Big Data generated by retail, social media, and the Internet of Things (IoT), as well as the challenges of storing and analyzing such data, are now commonplace ideas within the IT landscape. What is less common is the discussion about Big Data’s impact on networks, both today and in the future.
Understanding the interplay between Big Data and networks, including the Internet, is an important part of planning your approach to network architecture and network operations management.
In this slideshow, Kentik has identified five ways Big Data is changing how networks work.
Big Data’s Effect on IT Networks
Click through for five ways Big Data is changing IT networks, as identified by Kentik.
Network traffic patterns are going more horizontal.
Big Data is primarily processed in large batches and involves huge data transfers between server clusters within and often between data centers. This means that the classic north-south network traffic pattern stemming from client-server interactions is increasingly being altered by large east-west traffic patterns.
Big Data can create dramatically more demand on your network infrastructure. Make sure that you’ve factored Big Data flows into your network capacity plan. Understand how your switches and routers behave under more frequent traffic peaks and valleys, since those big traffic flows will come intermittently.
Network traffic management becomes more important.
Preparing for Big Data means more than just increasing network bandwidth. Very large traffic flows can dominate all other traffic, similar to the effect of backup routines. Unlike backup routines, which should run off-hours, Big Data processing will be a normal business routine that will be performed at any time of the day. It will be critical to manage the interaction of Big Data flows with other traffic to prevent undue impact on latency-sensitive applications such as unified communications.
Update your class-of-service (CoS) management design so that it is appropriate for the presence of business hours Big Data flows.
IoT and DDoS
IoT and DDoS will force you to interact with Internet Big Data.
Big Data isn’t just inside your data centers. Big Data is flowing into your network from all over the Internet due to sensors that monitor and control far-flung assets, facilities and processes. In addition, the ever-growing presence of botnets and other Internet predation means that you are probably already sustaining DDoS attacks, whether you know it or not.
Plan for both IoT and DDoS inbound traffic to increase dramatically. Train networking staff on Internet routing so that they can better manage (and mitigate) legitimate and attack vector traffic coming in from the Internet.
Cloud networking expertise is increasing in importance.
Data is becoming so big, and periodic batch processing is frequent enough in nature that it’s increasingly infeasible to equip private and on-premises data centers with the capacity to handle the peaks of demand and gain a reasonable return on capital. This and the general rise of public cloud and SaaS applications are creating a hybrid cloud reality. Along with that comes the necessity for greater cloud networking expertise.
Understand how you are connected to your cloud providers.
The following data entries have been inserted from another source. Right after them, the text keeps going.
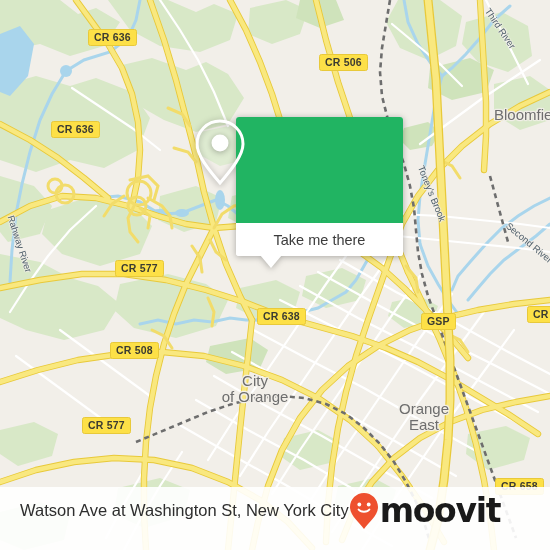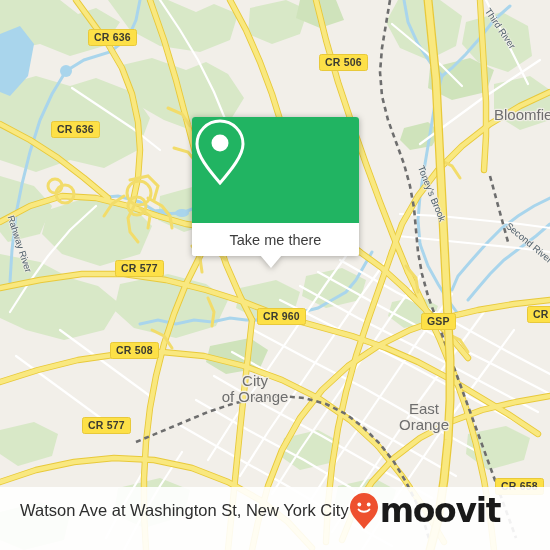--- a/index.html
+++ b/index.html
@@ -82,6 +82,7 @@
     border-radius: 3px;
     overflow: hidden;
     background: #ffffff;
+    margin-left: 44px;
   }
   #popup-green {
     width: 100%;

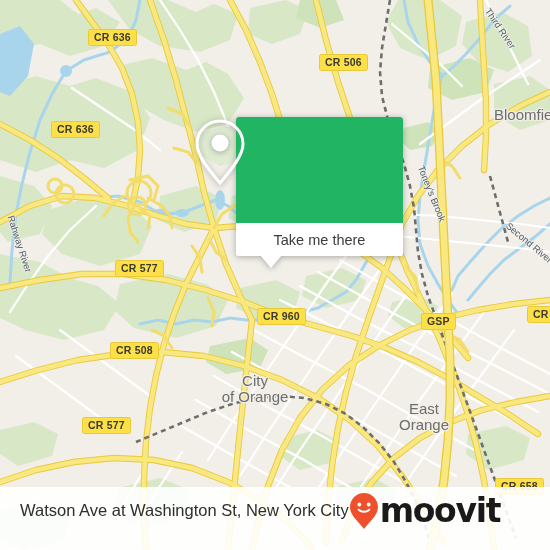--- a/index.html
+++ b/index.html
@@ -345,7 +345,7 @@
     <div class="shield" style="left:319px; top:54px;">CR 506</div>
     <div class="shield" style="left:51px;  top:121px;">CR 636</div>
     <div class="shield" style="left:115px; top:260px;">CR 577</div>
-    <div class="shield" style="left:257px; top:308px;">CR 960</div>
+    <div class="shield" style="left:257px; top:308px;">CR 638</div>
     <div class="shield" style="left:421px; top:313px;">GSP</div>
     <div class="shield" style="left:527px; top:306px;">CR</div>
     <div class="shield" style="left:110px; top:342px;">CR 508</div>

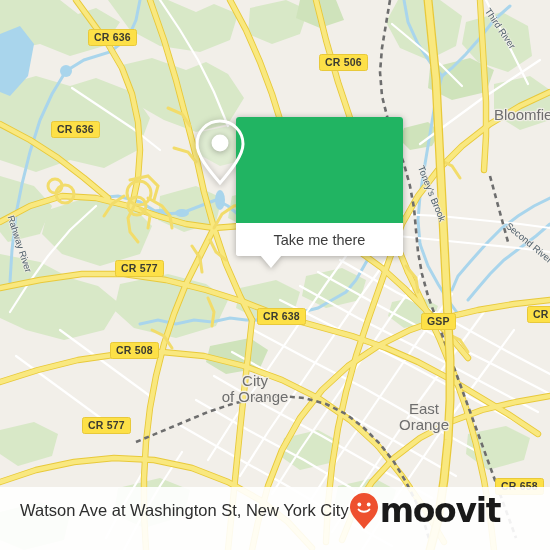--- a/index.html
+++ b/index.html
@@ -360,8 +360,8 @@
       <div>of Orange</div>
     </div>
     <div class="placelabel" style="left:384px; top:401px; width:80px;">
+      <div>Orange</div>
       <div>East</div>
-      <div>Orange</div>
     </div>
 
     <div class="waterlabel" style="left:16px;  top:214px; transform:rotate(72deg); transform-origin:left top;">Rahway River</div>

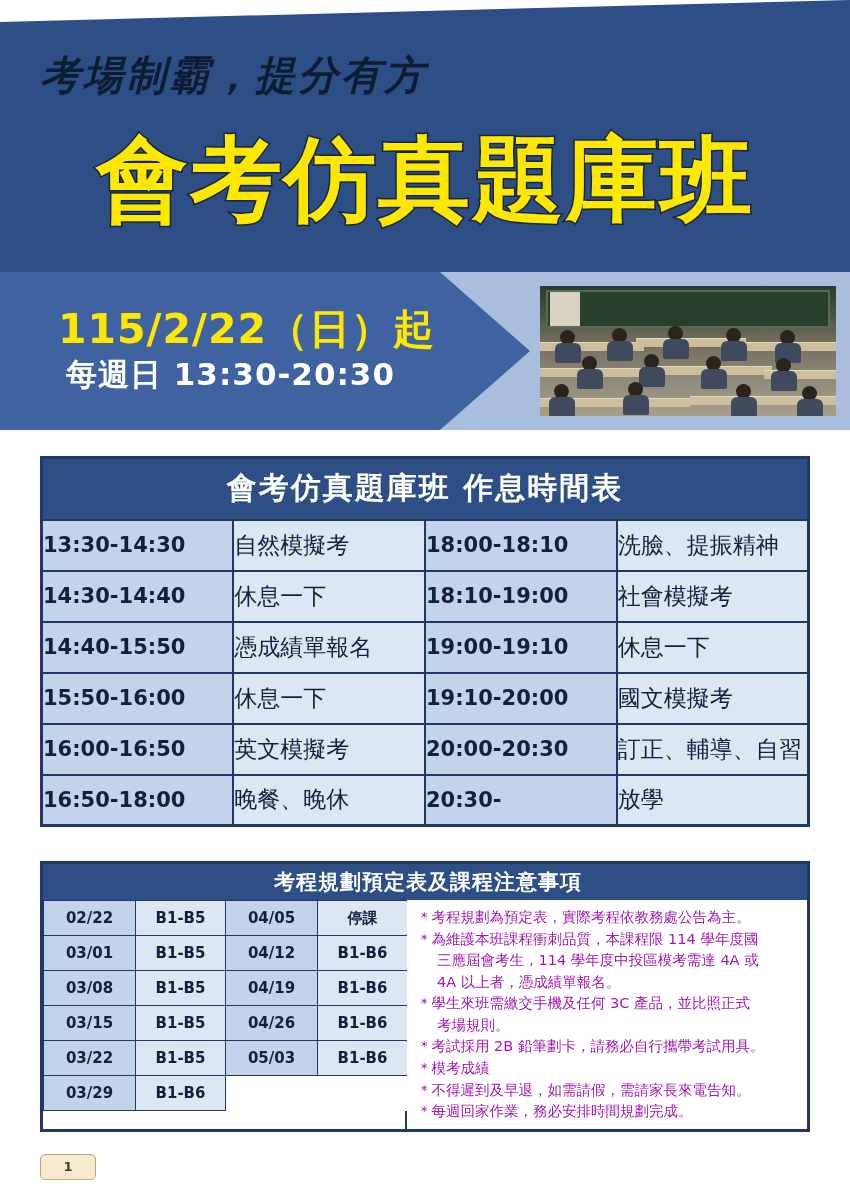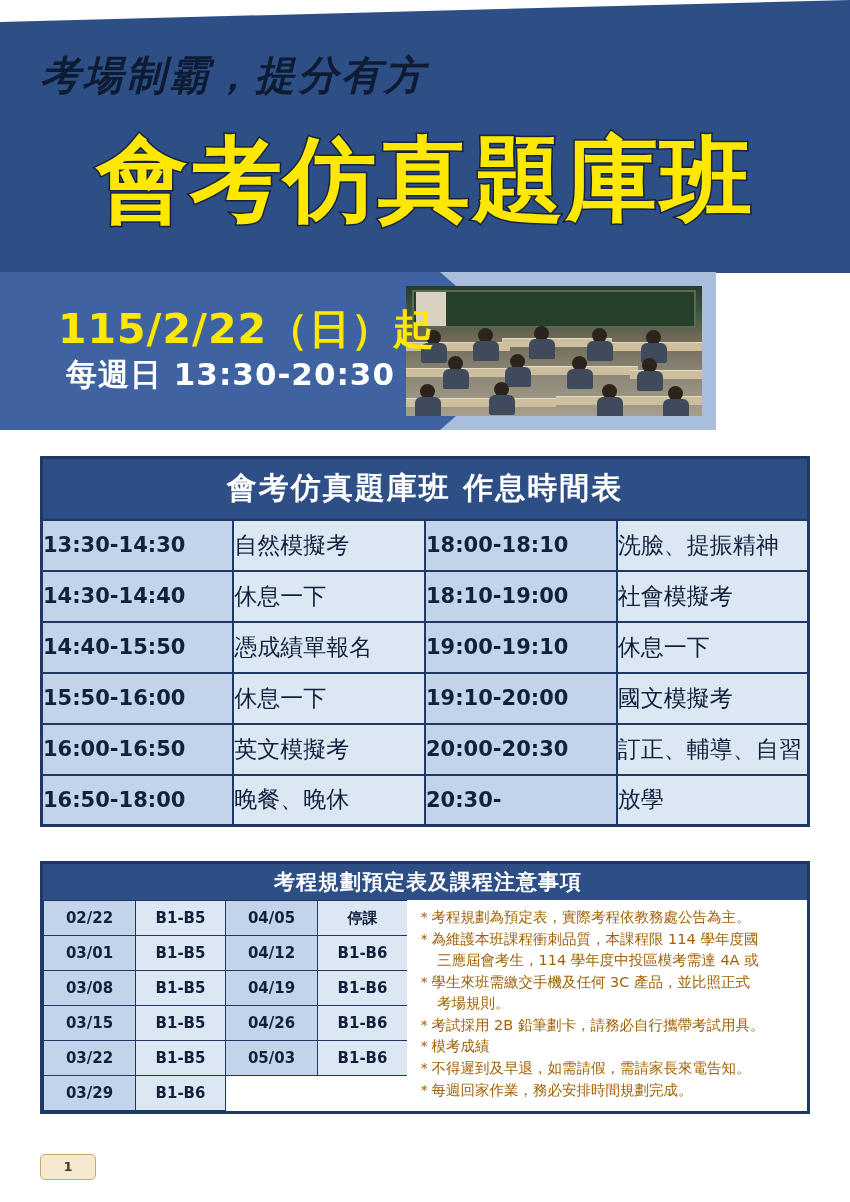--- a/index.html
+++ b/index.html
@@ -61,7 +61,7 @@
   
   .date-band {
     position: relative;
-    width: 716px;
+    width: 850px;
     height: 158px;
     background: #a9bedd;
   }

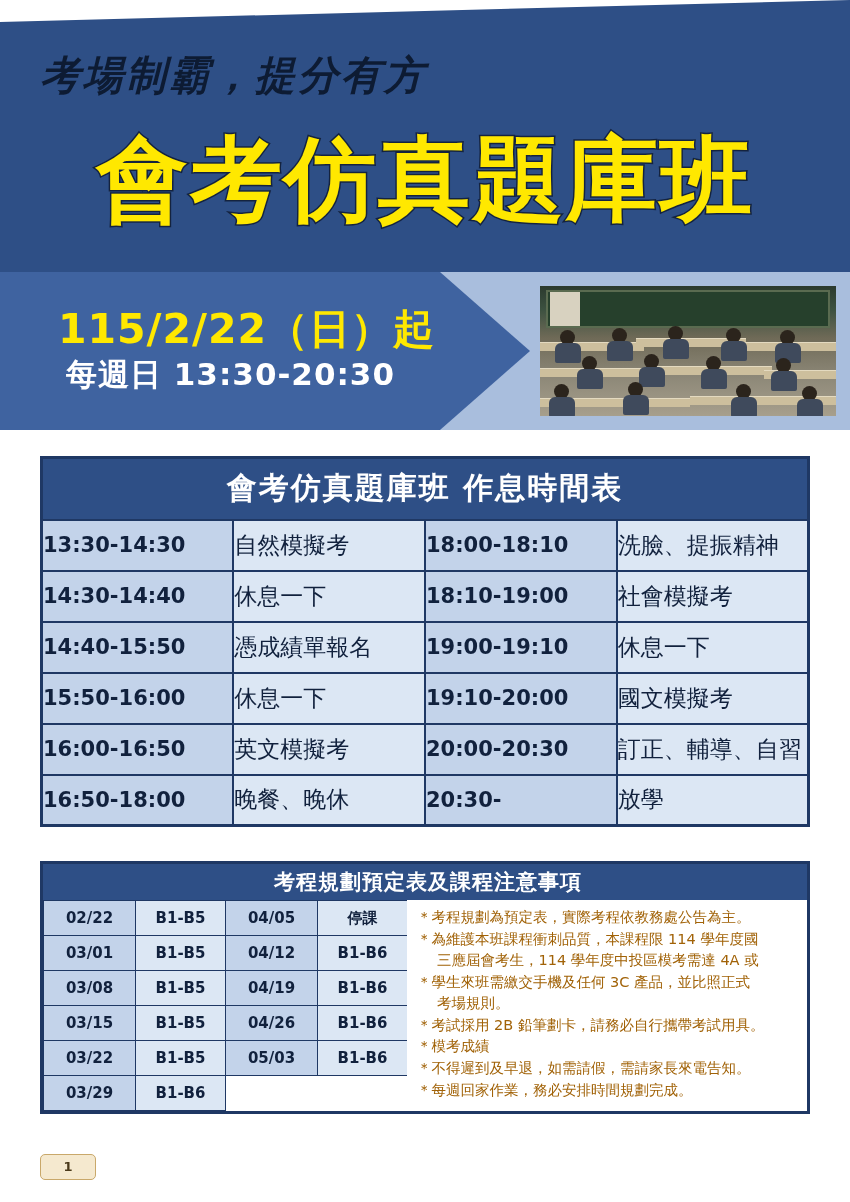--- a/index.html
+++ b/index.html
@@ -227,7 +227,7 @@
   .note {
     font-size: 14.5px;
     line-height: 1.42;
-    color: #a16207;
+    color: #a21caf;
     margin-bottom: 1px;
     text-indent: 0;
   }

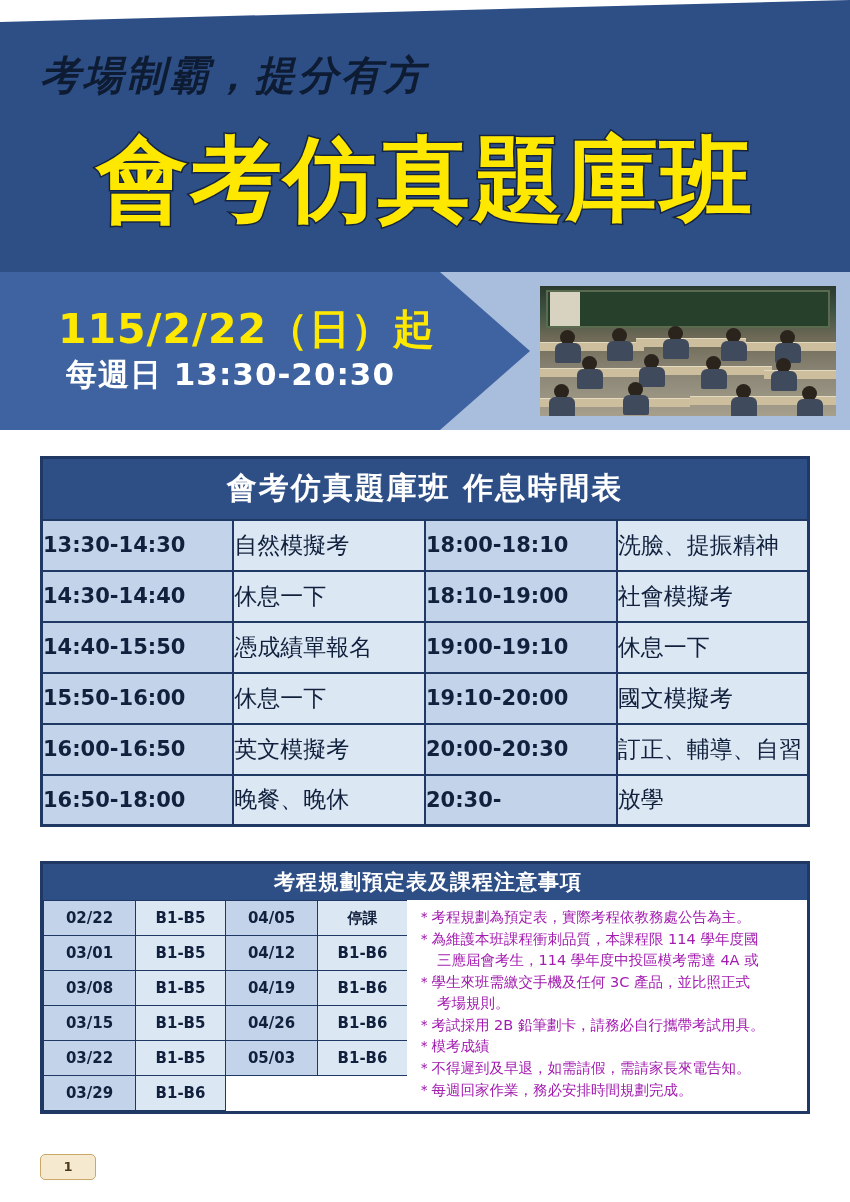--- a/index.html
+++ b/index.html
@@ -400,6 +400,7 @@
       <div class="note">＊考程規劃為預定表，實際考程依教務處公告為主。</div>
       <div class="note">＊為維護本班課程衝刺品質，本課程限 114 學年度國</div>
       <div class="note" style="padding-left:20px;">三應屆會考生，114 學年度中投區模考需達 4A 或</div>
+      <div class="note" style="padding-left:20px;">4A 以上者，憑成績單報名。</div>
       <div class="note">＊學生來班需繳交手機及任何 3C 產品，並比照正式</div>
       <div class="note" style="padding-left:20px;">考場規則。</div>
       <div class="note">＊考試採用 2B 鉛筆劃卡，請務必自行攜帶考試用具。</div>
If you don’t have redundant Internet connections via different ISPs (multi-homing), you should strongly consider doing so. If your business is large enough and critical applications are increasingly residing on public clouds, you should also consider developing a direct peering plan for your Internet traffic.
Network monitoring data is Big Data.
Big Data can look like massive batches of retail data, but it can also look like millions of flows of IoT data and web interactions. As the networking industry has increasingly relied on traffic flow data to understand these dynamics, the growth of that monitoring data has soared with the capacity of the networks themselves. Network monitoring such as NetFlow can generate millions of data records per minute in some cases. Accumulated over any period of time, this in itself becomes Big Data. Networking groups need to have a strategy in place for handling these massive volumes of data, while retaining enough detail to enable effective forensics and informed operational decisions.
Ensure that you have sufficient capacity to have both summary and detailed views of your network monitoring data.